Eine Lamina-Veneer sind dünne Porzellanblätter, die auf die Vorderseite der Zähne geklebt werden. Diese Verblendungen, deren Dicke zwischen 0,3 und 0,7 mm variiert, machen die Farbe, Form und Größe der Zähne ideal. Da nur ein minimaler Zahnabtrag erforderlich ist, handelt es sich um eine schonende Behandlungsmethode.
Im ersten Termin werden digitale Abdrücke und ein Lächelndesign erstellt. Nach Zustimmung des Patienten werden die Zähne minimal (0,3-0,5 mm) präpariert und temporäre Veneers angebracht. Die im Labor hergestellten Porzellanveneers werden im zweiten Termin mit einem speziellen Klebstoff auf die Zähne geklebt.

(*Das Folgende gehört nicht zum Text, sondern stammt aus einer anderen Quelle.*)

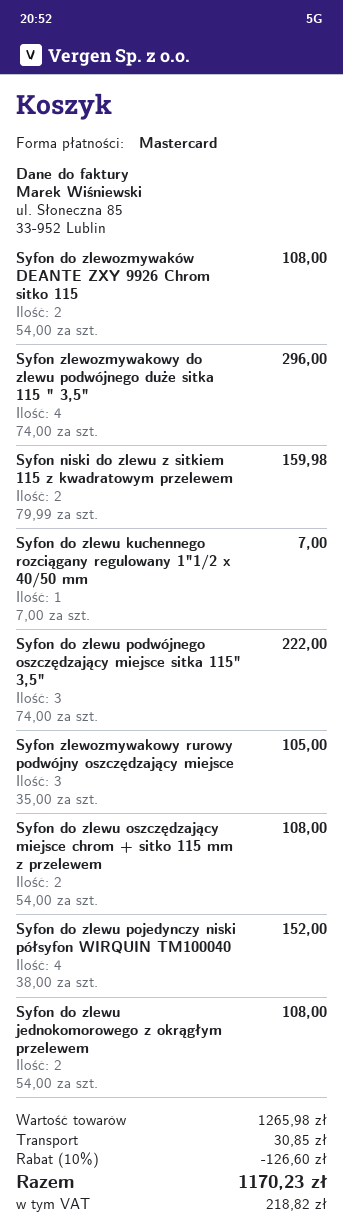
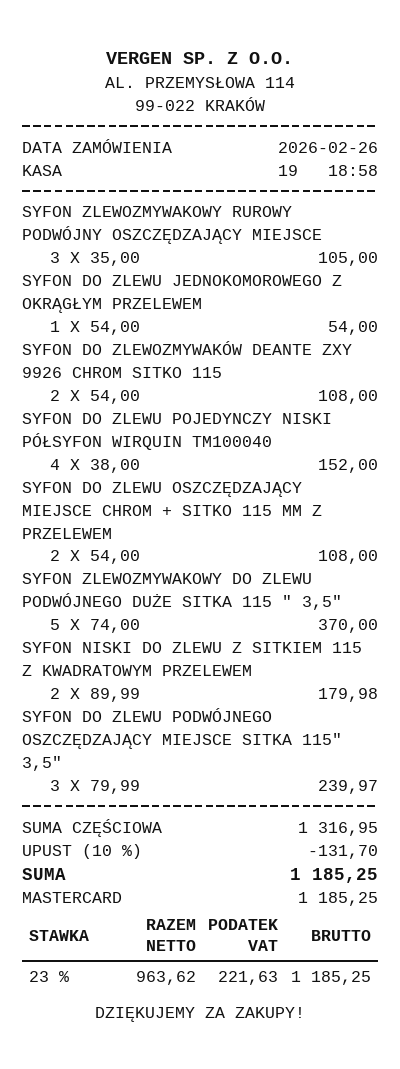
Syfon zlewozmywakowy do zlewu podwójnego duże sitka 115 " 3,5": 4 x 74.00 = 296.00 -> 5 x 74.00 = 370.00
Syfon niski do zlewu z sitkiem 115 z kwadratowym przelewem: 2 x 79.99 = 159.98 -> 2 x 89.99 = 179.98
Syfon do zlewu kuchennego rozciągany regulowany 1"1/2 x 40/50 mm: 1 x 7.00 = 7.00 -> none
Syfon do zlewu podwójnego oszczędzający miejsce sitka 115" 3,5": 3 x 74.00 = 222.00 -> 3 x 79.99 = 239.97
Syfon do zlewu jednokomorowego z okrągłym przelewem: 2 x 54.00 = 108.00 -> 1 x 54.00 = 54.00
subtotal: 1265.98 -> 1316.95
discount: 10% = 126.60 -> 10% = 131.70
shipping: 30.85 -> none
tax: 218.82 -> 221.63
total: 1170.23 -> 1185.25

Der gesamte Prozess wird in der Regel innerhalb von 5-7 Tagen abgeschlossen. Bei richtiger Pflege können die Veneers 15-20 Jahre verwendet werden.

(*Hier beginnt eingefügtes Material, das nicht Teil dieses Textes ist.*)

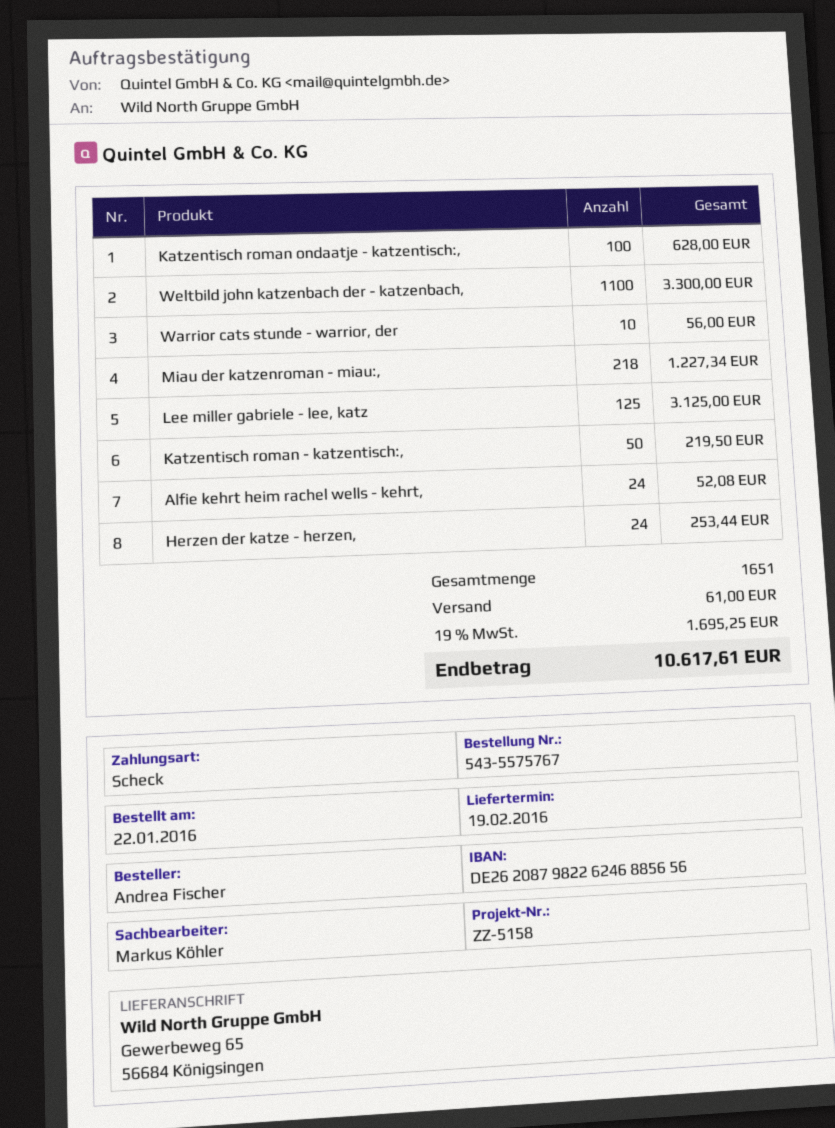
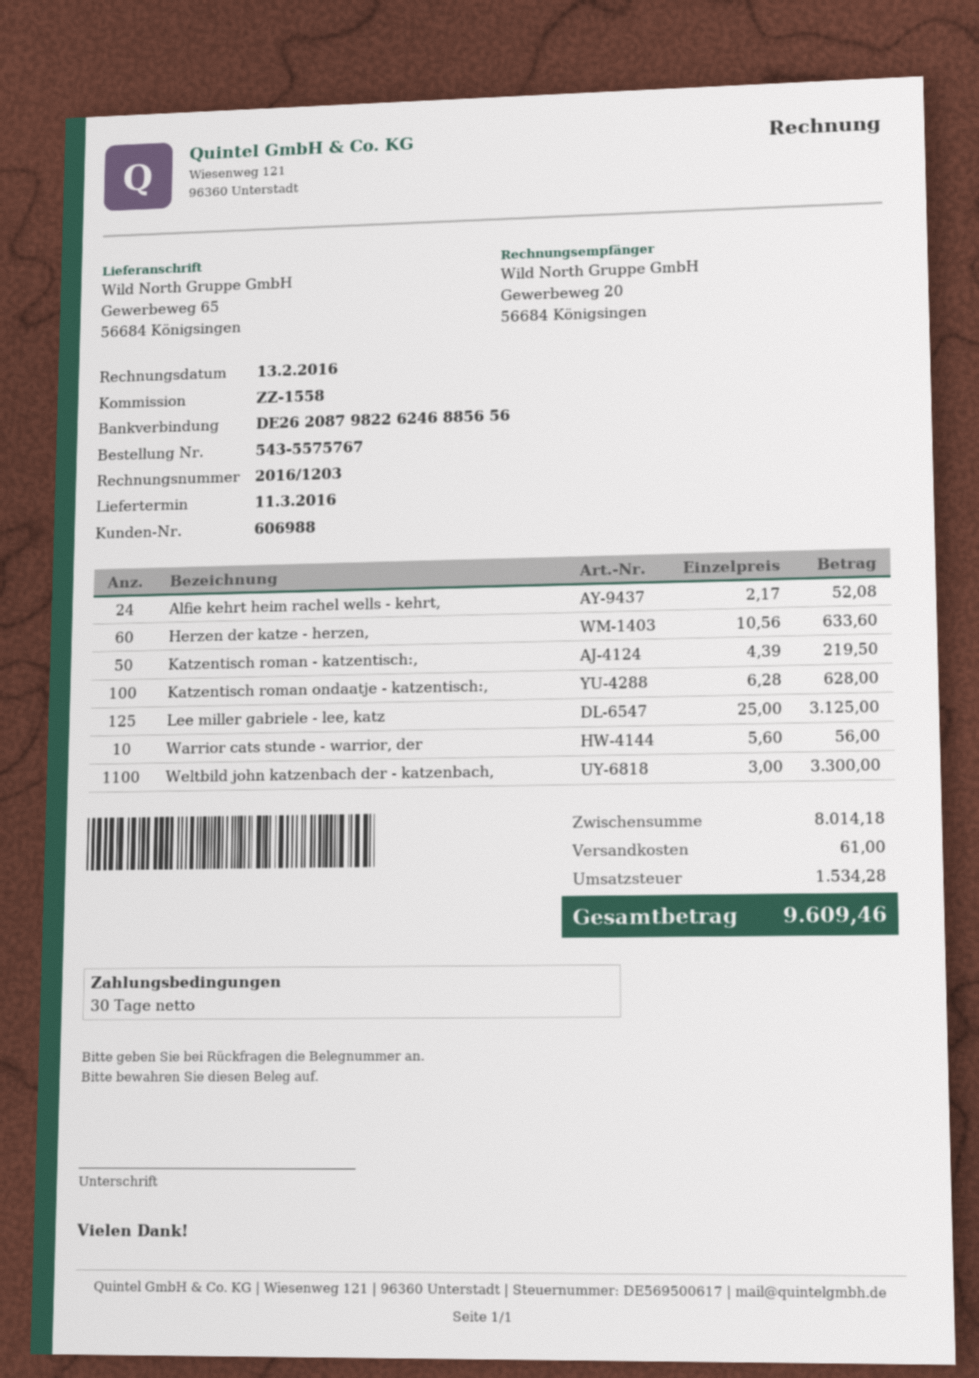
delivery date: 2016-02-19 -> 2016-03-11
reference: ZZ-5158 -> ZZ-1558
Miau der katzenroman - miau:,: 218 for 1227.34 -> none
Herzen der katze - herzen,: 24 for 253.44 -> 60 for 633.60
tax: 1695.25 -> 1534.28
total: 10617.61 -> 9609.46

Während Lamina eine minimale Zahnpräparation erfordert, bietet Zirkonium eine umfassendere Verblendung. Lamina wird nur für die ästhetische Vorderseite bevorzugt, während Zirkonium bei strukturellen Schäden oder Zähnen, die Kaubelastungen ausgesetzt sind, besser geeignet sein kann. Die richtige Wahl sollte durch eine ärztliche Beurteilung getroffen werden.